Xaver holte die Schokoladetafel aus der Höhle. Sie setzten sich an eine Klippe und teilten das Frühstück. Der Durst war weg, aber Xaver behauptete, er würde nach der Schokoladetafel ganz schlimm wiederkommen. Eine halbe Stunde südwärts, nah bei dem Steig, den sie zum Abstieg benutzen mußten, wäre aber eine kleine Quelle, da wollten sie Tee kochen und sich in der Sonne braten lassen. Ein Tee-Ei voll schwarzem Tee war noch da. Auch Hartspiritus. Auch noch Zucker genug, um den Becher zweimal bis zum Rand zu süßen. Aber zuerst wollten sie noch ein wenig hockenbleiben und nach den Gletschern blinzeln.

Glenn kaute schweigend auf seiner Schokolade herum, während Xaver das Programm des Tages aufstellte. Der Körper war warm, aber seltsamerweise ging die Kauerei noch schlecht. Die Lippen waren immer das letzte, was auftaute, konstatierten sie. Schließlich verstummte auch Xaver, nachdem er einen kleinen Redeanfall absolviert hatte, und es kam der zweite Morgenglotzer über sie, der wärmere, zu der Zentrale hinüber.

Die Schokoladetafel war verzehrt.

»Was hat sie denn gekostet?« fragte Glenn nach einer langen Pause.

»Was?« fragte Xaver.

»Die Schokoladetafel?«

»Es is nix mehr da. Aus!«

»Nein, was sie gekostet hat?«

»Wer?«

»Was die Schokoladetafel gekostet hat?«

»Wunderbar, das sag ich auch! Aber ich mag den bitteren lieber als den mit Milch. Ist auch für den Durst besser. In Labrador hatten wir nur bitteren. Aber der süße hat dafür mehr Nährkraft.«

»Ich möcht wissen, was es gekostet hat«, schrie Glenn ihn an.

»Was gekostet hat?« fragte Xaver.

»Diese Tafel, verdammt noch mal!«

»Ach so? Siebzig Pfennig. Oder waren's achtzig Pfennig?«

»Nicht vergessen aufzuschreiben!« sagte Glenn. »Ich schulde Ihnen noch einen Haufen Geld. Die drei Sardinenbüchsen stehn meines Wissens auch noch nicht auf der Abrechnung. Oder?«

»Was Sie für Sorgen haben«, sagte Xaver.

»Jawohl, das muß ganz genau gemacht werden, bevor wir von der Alm abmarschieren.«

»Selbstverständlich. Nur keine Angst, daß ich Ihnen was schenke. Sie werden jetzt in der Stadt sowieso viel zuviel Geld verdienen, Sie müssen geschröpft werden.«

»Wenn wir in dieser dreckigen Höhle wirklich«, sagte Glenn darauf, »den neuen Staat begründet haben, dann haben wir aber richtig gefroren dabei.«

»Was quatschen Sie da? Bei Ihnen piepst's wohl? Is das Gehirn noch eingefroren? Soll ich's mal rausnehmen und massieren? Ich bin geprüfter Gehirnmasseur.«

»Ich muß so was geträumt haben«, sagte Glenn.

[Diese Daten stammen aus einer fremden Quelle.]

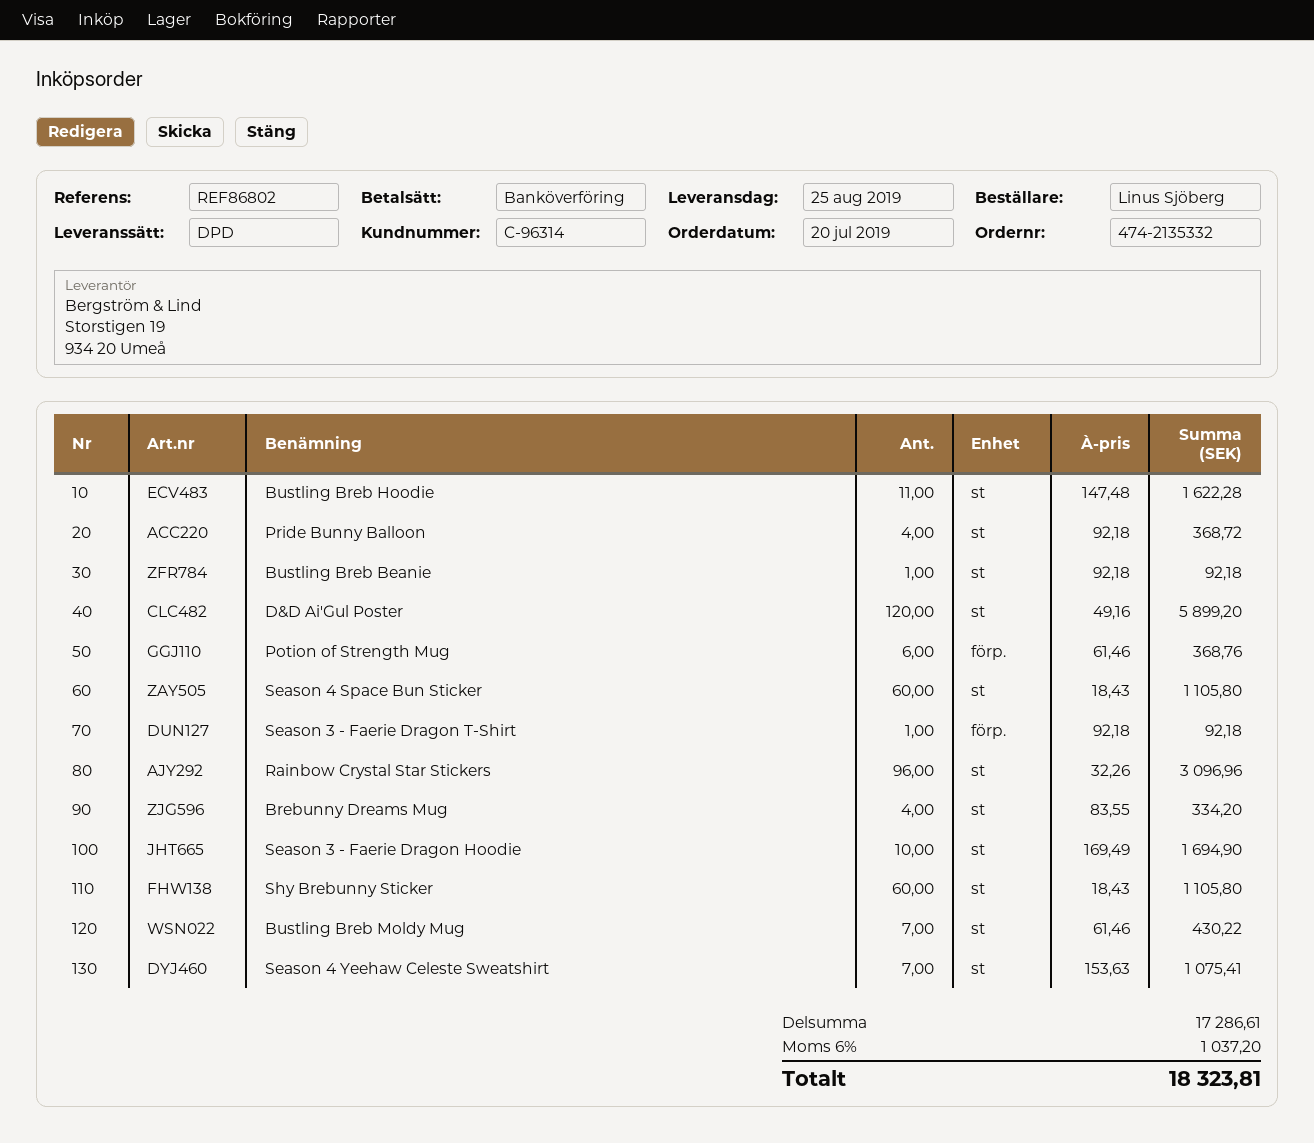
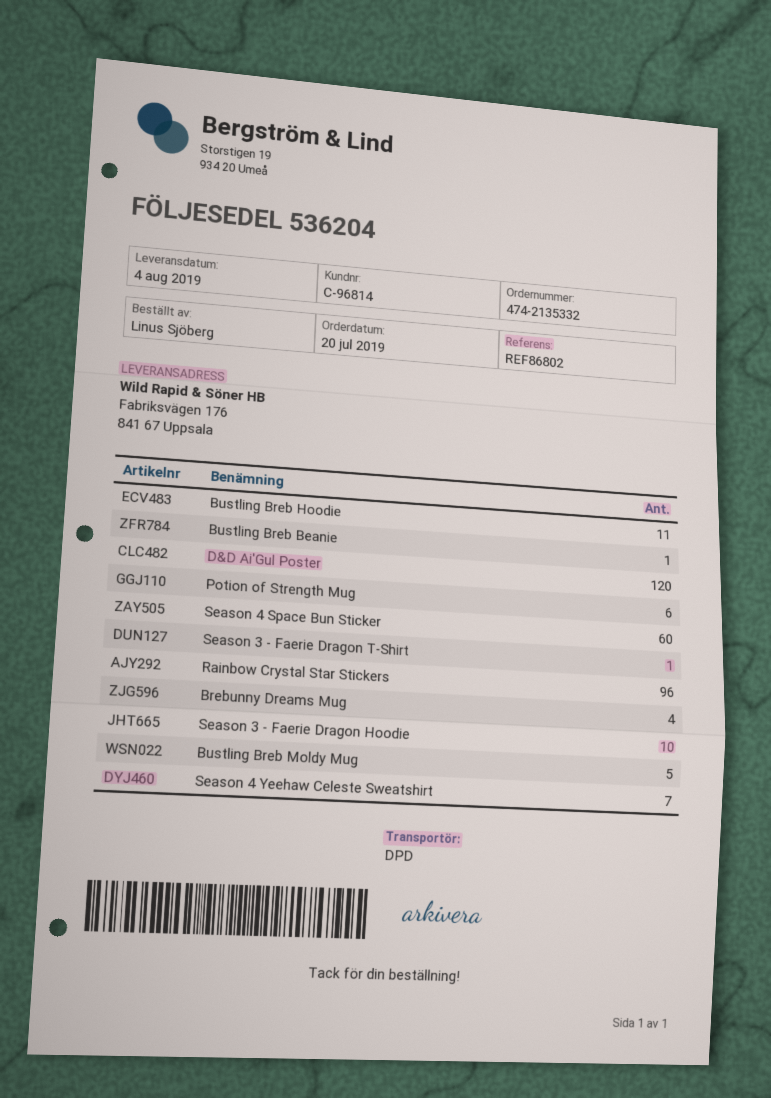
delivery date: 2019-08-25 -> 2019-08-04
customer number: C-96314 -> C-96814
Pride Bunny Balloon: 4 -> none
Shy Brebunny Sticker: 60 -> none
Bustling Breb Moldy Mug: 7 -> 5

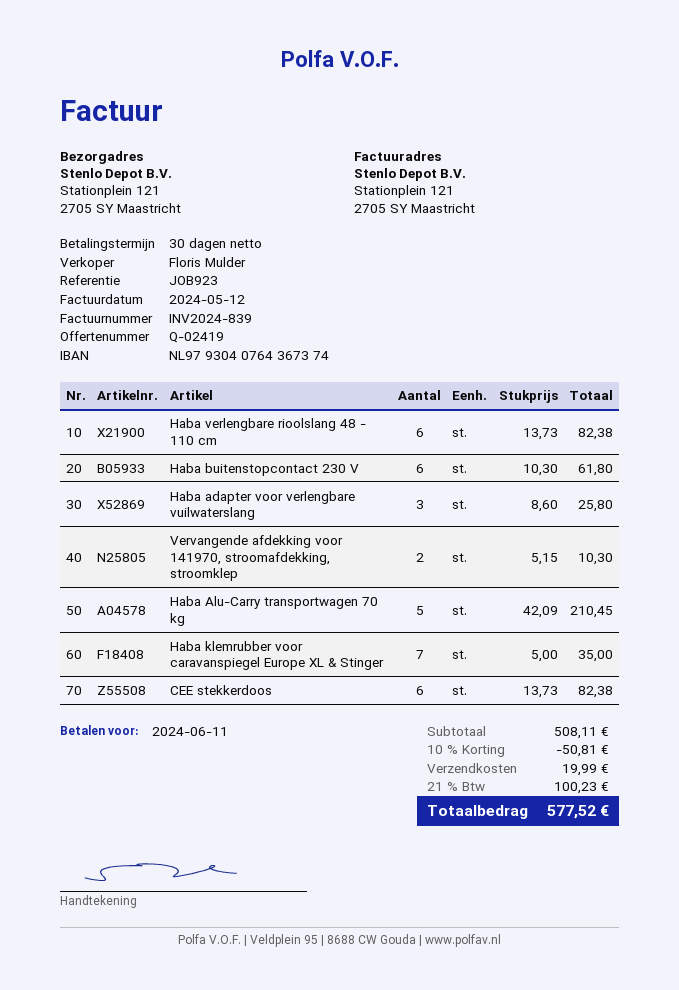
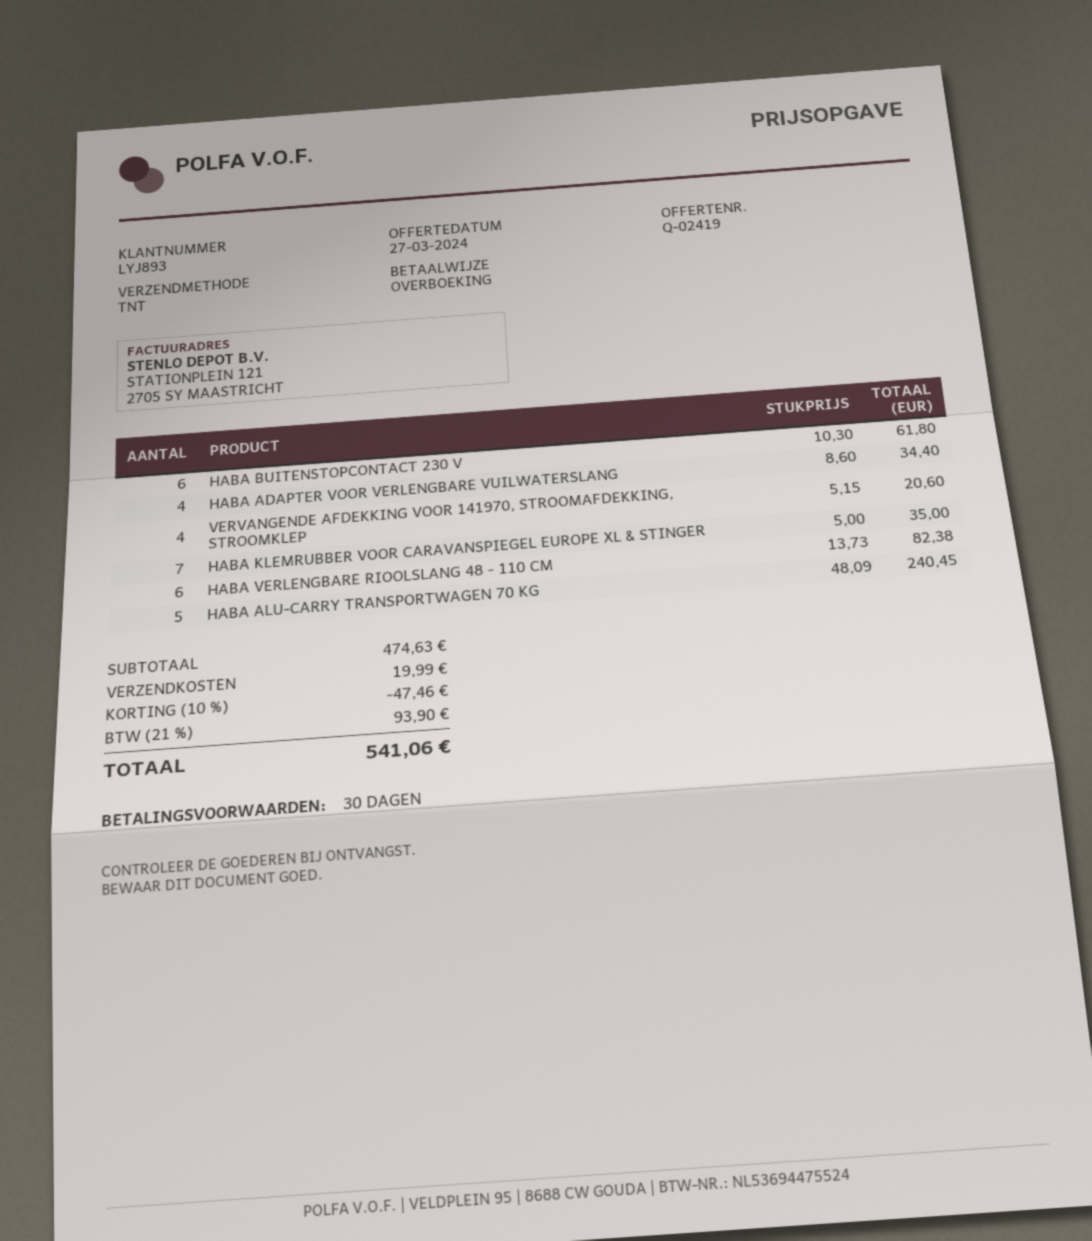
Haba adapter voor verlengbare vuilwaterslang: 3 x 8.60 = 25.80 -> 4 x 8.60 = 34.40
Vervangende afdekking voor 141970, stroomafdekking, stroomklep: 2 x 5.15 = 10.30 -> 4 x 5.15 = 20.60
Haba Alu-Carry transportwagen 70 kg: 5 x 42.09 = 210.45 -> 5 x 48.09 = 240.45
CEE stekkerdoos: 6 x 13.73 = 82.38 -> none
subtotal: 508.11 -> 474.63
discount: 10% = 50.81 -> 10% = 47.46
tax: 21% = 100.23 -> 21% = 93.90
total: 577.52 -> 541.06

»Was? Daß wir gefroren haben? Das hab ich auch geträumt, darauf brauchen Sie sich nichts einzubilden.«

»Nein, daß wir einen neuen Staat begründet haben oder solches Zeug.«

»Was Sie für Sachen träumen, wenn's kalt ist!« sagte Xaver und wandte ihm den Kopf zu.

Sie sahn sich an und lächelten. Ein steifes Lächeln, eingefallen die Wangen, die Lippen blau. Jedoch ein Lächeln, das sie nimmermehr vergessen konnten. Und wenn der eine vor dem andern starb und sich verflüchtigte vor dem andern? Dies Lächeln blieb. Unzerstörbar, unantastbar, ein Besitz vor allen andern Besitzen, eine Würde.